CI integration

Release updates automatically from CI

CodePush updates can be published manually from a developer machine, but many teams choose to release OTA updates from CI pipelines.

For a one-page list of CLI commands (including login and release-react), see CLI quick reference.

Releasing from CI allows updates to be automatically deployed after successful builds, tests, or merges.
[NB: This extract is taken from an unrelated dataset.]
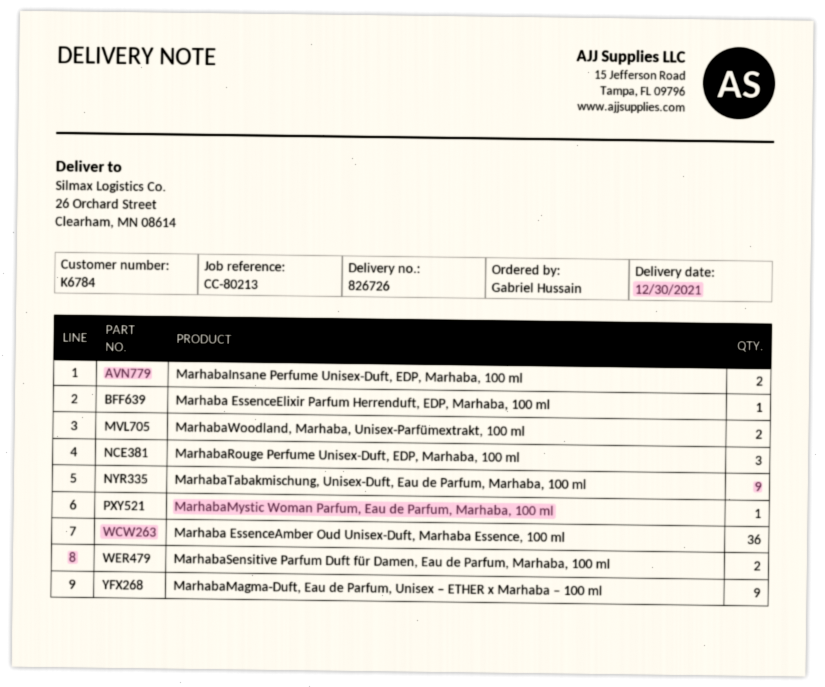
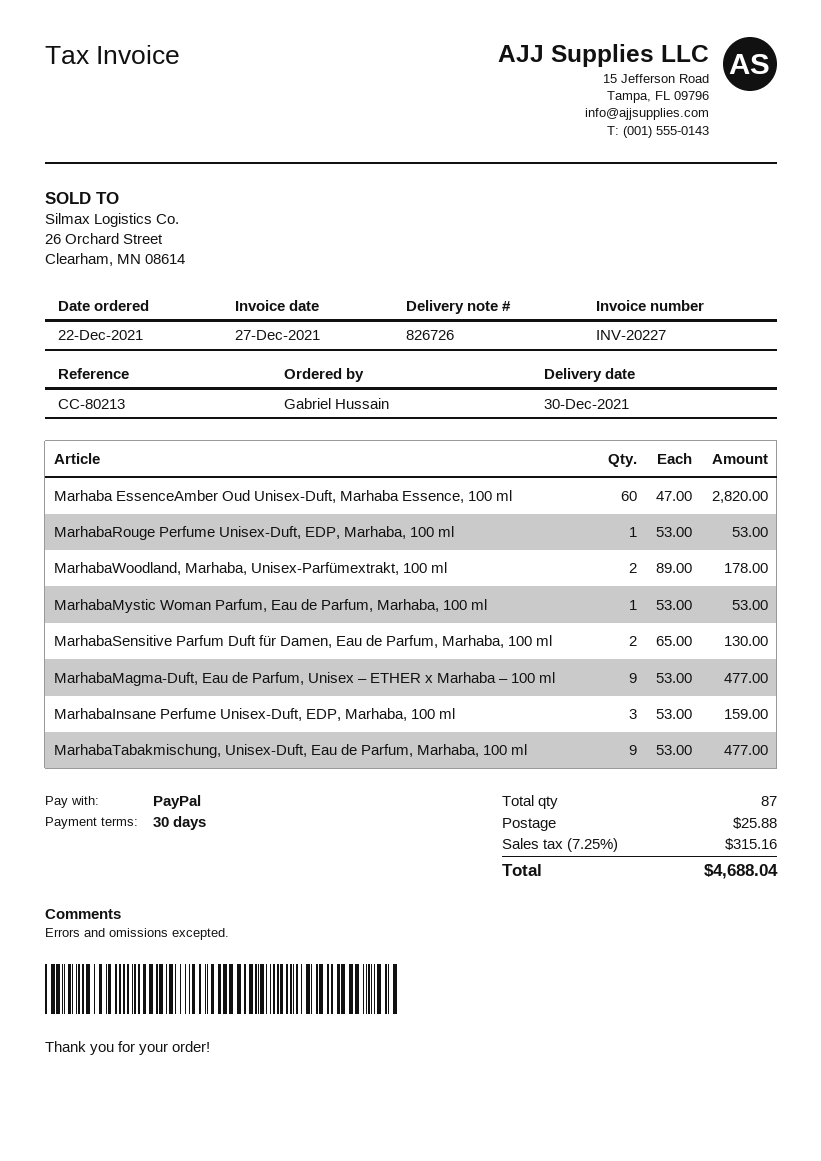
MarhabaInsane Perfume Unisex-Duft, EDP, Marhaba, 100 ml: 2 -> 3
Marhaba EssenceElixir Parfum Herrenduft, EDP, Marhaba, 100 ml: 1 -> none
MarhabaRouge Perfume Unisex-Duft, EDP, Marhaba, 100 ml: 3 -> 1
Marhaba EssenceAmber Oud Unisex-Duft, Marhaba Essence, 100 ml: 36 -> 60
This makes OTA updates part of the normal delivery workflow.

This reduces manual release steps and keeps OTA updates consistent with the rest of your CI/CD process.

Typical CI release flow:

commit
→ CI build
→ tests pass
→ CodePush release command
→ update deployed

In most cases the CI pipeline runs the same release-react command used locally.

build succeeds
→ release-react
→ update deployed

To publish updates from CI, the pipeline must:

Releasing from Codemagic

Codemagic workflows can publish OTA updates by running the CodePush CLI as part of a build step.

They use the same commands you would run locally (such as release-react), and there is no separate “dashboard publish” mechanism for OTA releases.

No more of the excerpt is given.